[Excerpts from a dataset]

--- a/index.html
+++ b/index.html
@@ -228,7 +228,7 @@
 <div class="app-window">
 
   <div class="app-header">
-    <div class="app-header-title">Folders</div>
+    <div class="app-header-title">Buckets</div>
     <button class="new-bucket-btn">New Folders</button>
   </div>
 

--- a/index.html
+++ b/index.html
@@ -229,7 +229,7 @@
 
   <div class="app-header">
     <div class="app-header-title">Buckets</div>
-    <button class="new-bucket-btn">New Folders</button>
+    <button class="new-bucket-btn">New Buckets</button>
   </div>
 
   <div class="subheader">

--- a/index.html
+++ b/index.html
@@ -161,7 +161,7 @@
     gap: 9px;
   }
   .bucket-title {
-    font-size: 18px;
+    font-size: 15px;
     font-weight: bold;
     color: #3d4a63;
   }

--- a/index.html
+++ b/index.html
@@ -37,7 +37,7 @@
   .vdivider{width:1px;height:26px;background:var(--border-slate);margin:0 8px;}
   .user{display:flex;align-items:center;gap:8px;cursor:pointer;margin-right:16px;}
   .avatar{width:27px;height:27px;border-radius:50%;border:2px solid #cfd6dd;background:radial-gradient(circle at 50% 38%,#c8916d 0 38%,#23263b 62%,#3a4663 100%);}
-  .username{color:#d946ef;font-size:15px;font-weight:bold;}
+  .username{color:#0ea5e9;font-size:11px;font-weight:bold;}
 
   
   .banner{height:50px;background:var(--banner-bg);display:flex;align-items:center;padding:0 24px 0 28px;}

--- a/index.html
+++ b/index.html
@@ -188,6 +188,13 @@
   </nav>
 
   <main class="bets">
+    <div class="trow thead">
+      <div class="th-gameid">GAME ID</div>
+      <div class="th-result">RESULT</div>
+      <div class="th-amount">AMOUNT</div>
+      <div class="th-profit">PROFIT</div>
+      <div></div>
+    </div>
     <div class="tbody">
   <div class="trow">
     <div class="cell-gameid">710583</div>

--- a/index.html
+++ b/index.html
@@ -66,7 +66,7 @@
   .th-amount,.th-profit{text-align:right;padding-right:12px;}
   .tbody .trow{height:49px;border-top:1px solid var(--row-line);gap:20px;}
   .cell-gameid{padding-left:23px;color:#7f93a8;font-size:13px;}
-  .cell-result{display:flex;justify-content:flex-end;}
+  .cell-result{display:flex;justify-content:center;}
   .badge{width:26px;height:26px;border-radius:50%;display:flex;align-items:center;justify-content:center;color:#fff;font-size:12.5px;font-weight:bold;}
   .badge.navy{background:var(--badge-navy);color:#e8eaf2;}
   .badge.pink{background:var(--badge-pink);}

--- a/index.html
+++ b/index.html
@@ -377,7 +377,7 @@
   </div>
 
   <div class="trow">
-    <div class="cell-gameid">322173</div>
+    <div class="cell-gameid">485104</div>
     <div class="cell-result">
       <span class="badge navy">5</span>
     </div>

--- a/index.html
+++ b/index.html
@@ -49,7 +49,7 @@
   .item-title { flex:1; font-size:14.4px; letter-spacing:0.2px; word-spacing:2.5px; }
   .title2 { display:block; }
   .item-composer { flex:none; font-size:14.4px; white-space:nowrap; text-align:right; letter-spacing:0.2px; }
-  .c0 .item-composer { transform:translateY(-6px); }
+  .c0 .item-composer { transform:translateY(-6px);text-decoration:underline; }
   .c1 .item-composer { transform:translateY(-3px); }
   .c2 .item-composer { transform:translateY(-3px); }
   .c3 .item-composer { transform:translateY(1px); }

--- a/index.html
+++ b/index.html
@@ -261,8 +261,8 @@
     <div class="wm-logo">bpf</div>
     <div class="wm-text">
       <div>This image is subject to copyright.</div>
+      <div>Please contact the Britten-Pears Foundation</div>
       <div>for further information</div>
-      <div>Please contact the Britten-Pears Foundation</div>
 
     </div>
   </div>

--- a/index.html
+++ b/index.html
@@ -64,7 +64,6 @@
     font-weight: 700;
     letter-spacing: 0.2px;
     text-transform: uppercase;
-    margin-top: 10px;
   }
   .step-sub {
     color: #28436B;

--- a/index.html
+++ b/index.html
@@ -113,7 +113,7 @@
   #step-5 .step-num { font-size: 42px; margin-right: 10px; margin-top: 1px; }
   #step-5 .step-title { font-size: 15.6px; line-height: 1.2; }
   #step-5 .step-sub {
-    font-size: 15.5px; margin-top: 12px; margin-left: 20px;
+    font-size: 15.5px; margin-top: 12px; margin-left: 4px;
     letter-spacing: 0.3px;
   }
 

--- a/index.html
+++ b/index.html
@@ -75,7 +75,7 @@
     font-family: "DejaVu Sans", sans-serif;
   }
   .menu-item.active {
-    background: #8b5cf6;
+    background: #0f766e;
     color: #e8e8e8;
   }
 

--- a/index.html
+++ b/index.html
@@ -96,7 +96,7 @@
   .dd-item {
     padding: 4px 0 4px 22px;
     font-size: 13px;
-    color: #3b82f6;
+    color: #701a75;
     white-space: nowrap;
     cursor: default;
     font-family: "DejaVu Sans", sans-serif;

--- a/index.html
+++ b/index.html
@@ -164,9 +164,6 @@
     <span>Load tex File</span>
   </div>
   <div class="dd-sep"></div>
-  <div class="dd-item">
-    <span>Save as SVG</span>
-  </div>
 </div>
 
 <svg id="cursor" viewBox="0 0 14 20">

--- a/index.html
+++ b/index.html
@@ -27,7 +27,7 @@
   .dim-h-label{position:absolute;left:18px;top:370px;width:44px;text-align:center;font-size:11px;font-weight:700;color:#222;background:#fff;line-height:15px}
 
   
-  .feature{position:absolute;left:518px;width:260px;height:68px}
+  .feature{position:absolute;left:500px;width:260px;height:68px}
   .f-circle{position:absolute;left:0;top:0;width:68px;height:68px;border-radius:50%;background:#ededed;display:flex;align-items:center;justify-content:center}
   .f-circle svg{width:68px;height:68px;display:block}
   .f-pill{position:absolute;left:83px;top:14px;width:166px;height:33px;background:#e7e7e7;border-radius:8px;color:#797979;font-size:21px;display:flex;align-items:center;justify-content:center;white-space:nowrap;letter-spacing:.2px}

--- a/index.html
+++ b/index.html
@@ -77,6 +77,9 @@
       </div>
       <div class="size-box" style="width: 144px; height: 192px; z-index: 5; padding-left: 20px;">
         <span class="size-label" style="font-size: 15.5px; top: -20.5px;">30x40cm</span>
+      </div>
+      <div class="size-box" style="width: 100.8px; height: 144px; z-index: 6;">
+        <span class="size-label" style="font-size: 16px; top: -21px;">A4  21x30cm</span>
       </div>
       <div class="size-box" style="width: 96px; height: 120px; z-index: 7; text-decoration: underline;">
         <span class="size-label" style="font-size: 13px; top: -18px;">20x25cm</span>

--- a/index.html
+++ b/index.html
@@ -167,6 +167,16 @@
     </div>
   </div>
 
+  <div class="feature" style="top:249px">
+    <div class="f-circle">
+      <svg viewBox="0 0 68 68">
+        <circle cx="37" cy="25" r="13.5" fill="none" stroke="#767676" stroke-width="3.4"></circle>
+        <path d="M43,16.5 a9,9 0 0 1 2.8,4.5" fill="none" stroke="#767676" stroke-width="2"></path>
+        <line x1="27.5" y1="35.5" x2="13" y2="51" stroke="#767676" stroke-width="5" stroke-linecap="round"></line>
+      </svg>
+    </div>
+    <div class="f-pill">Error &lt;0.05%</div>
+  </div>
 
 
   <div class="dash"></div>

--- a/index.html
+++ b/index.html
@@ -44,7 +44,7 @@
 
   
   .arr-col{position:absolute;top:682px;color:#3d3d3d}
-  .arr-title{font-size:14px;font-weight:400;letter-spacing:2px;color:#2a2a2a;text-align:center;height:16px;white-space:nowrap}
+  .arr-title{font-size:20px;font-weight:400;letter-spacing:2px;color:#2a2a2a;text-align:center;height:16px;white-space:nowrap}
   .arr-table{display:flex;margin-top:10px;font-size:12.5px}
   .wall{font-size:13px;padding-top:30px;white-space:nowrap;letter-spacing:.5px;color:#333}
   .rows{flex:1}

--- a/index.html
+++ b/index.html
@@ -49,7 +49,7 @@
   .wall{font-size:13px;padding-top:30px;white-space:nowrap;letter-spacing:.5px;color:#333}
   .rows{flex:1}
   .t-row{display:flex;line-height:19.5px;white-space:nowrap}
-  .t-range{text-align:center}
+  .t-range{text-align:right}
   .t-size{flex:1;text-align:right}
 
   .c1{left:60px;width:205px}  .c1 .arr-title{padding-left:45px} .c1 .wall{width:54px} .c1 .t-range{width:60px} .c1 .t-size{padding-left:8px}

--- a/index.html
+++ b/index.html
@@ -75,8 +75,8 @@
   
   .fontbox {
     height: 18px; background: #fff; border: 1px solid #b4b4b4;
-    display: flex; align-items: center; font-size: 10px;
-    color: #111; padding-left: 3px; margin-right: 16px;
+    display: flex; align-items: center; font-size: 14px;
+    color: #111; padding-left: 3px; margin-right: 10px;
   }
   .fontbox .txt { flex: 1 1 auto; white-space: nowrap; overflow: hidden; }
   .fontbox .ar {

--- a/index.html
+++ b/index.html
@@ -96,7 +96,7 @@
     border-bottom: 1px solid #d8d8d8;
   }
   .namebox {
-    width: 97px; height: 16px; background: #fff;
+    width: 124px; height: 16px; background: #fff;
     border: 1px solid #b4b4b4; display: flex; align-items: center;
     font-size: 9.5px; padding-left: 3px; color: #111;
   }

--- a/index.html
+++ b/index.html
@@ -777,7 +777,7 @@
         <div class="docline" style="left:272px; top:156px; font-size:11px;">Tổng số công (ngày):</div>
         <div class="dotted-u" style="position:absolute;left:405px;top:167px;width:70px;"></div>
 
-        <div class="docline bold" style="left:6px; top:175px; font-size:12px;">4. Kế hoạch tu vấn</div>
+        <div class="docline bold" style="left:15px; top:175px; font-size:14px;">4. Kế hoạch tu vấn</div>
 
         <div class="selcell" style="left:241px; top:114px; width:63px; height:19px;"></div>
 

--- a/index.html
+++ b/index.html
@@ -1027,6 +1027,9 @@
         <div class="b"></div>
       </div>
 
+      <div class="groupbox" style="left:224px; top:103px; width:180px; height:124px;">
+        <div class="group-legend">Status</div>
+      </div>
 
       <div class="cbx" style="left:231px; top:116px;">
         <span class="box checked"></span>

Problem description:
Whichever lines of the records above hold the word "cursor" should all be copied out.

Output for this exercise:
   .user{display:flex;align-items:center;gap:8px;cursor:pointer;margin-right:16px;}
     cursor: default;
 <svg id="cursor" viewBox="0 0 14 20">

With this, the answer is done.